WORK REQUIRED ->
Return only the lines from the start of the records through the line that contains "Kit Heath Desire Cherish", inclusive; leave out all pictures.

DATA RECORDS ->
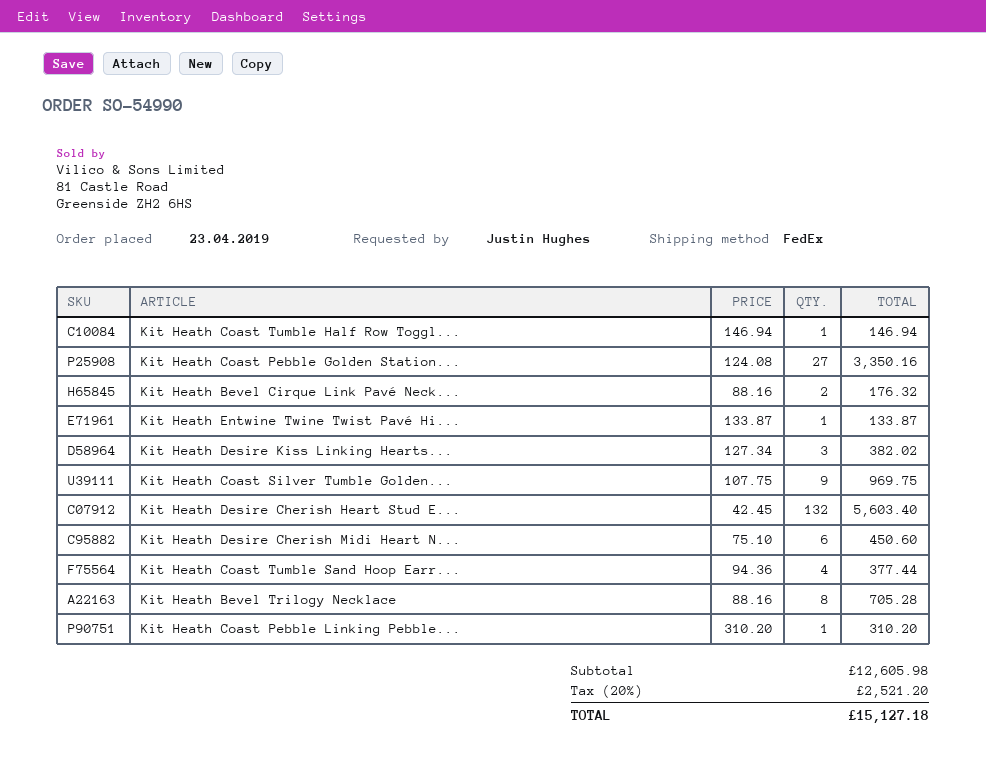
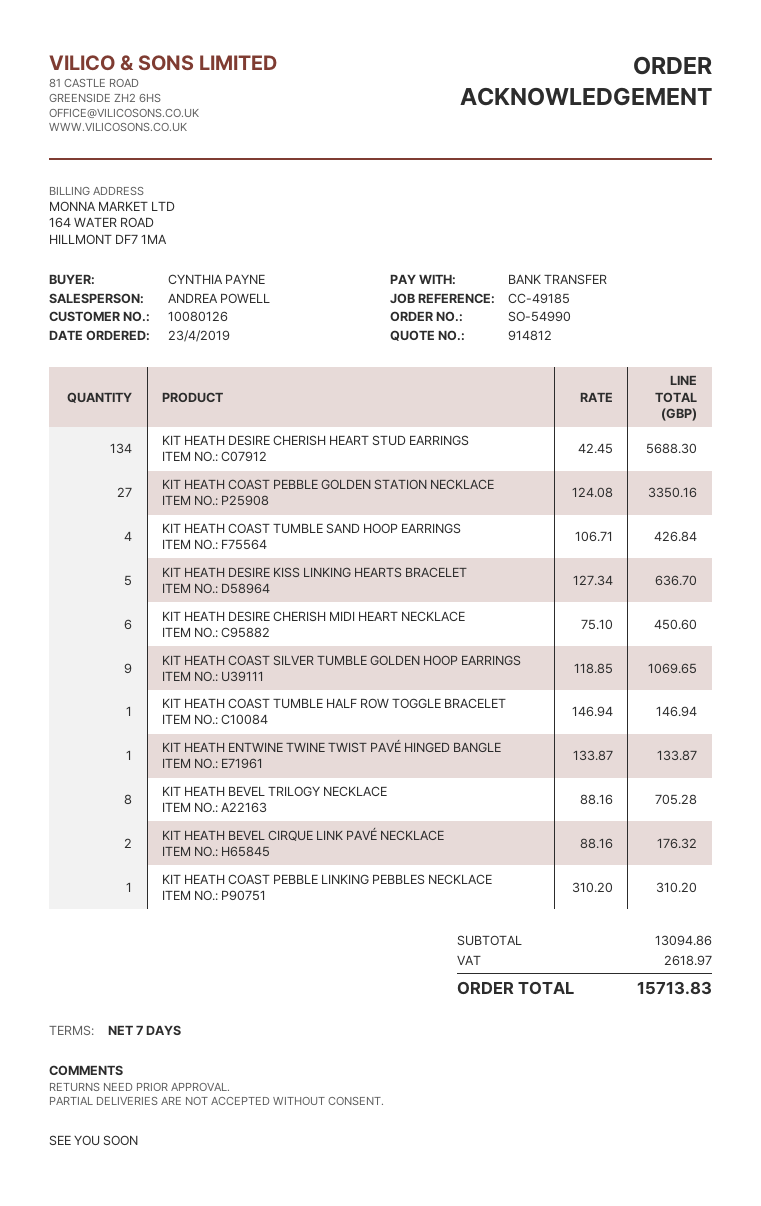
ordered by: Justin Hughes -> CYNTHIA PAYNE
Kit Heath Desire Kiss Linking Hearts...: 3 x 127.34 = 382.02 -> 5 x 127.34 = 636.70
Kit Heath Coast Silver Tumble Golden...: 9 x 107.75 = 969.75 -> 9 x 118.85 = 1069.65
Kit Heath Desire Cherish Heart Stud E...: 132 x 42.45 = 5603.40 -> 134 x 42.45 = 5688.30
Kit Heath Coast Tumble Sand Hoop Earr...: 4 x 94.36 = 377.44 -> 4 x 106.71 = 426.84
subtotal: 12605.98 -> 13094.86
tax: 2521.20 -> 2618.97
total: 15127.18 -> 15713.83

SOLVED EXERCISE ->
ordered by: Justin Hughes -> CYNTHIA PAYNE
Kit Heath Desire Kiss Linking Hearts...: 3 x 127.34 = 382.02 -> 5 x 127.34 = 636.70
Kit Heath Coast Silver Tumble Golden...: 9 x 107.75 = 969.75 -> 9 x 118.85 = 1069.65
Kit Heath Desire Cherish Heart Stud E...: 132 x 42.45 = 5603.40 -> 134 x 42.45 = 5688.30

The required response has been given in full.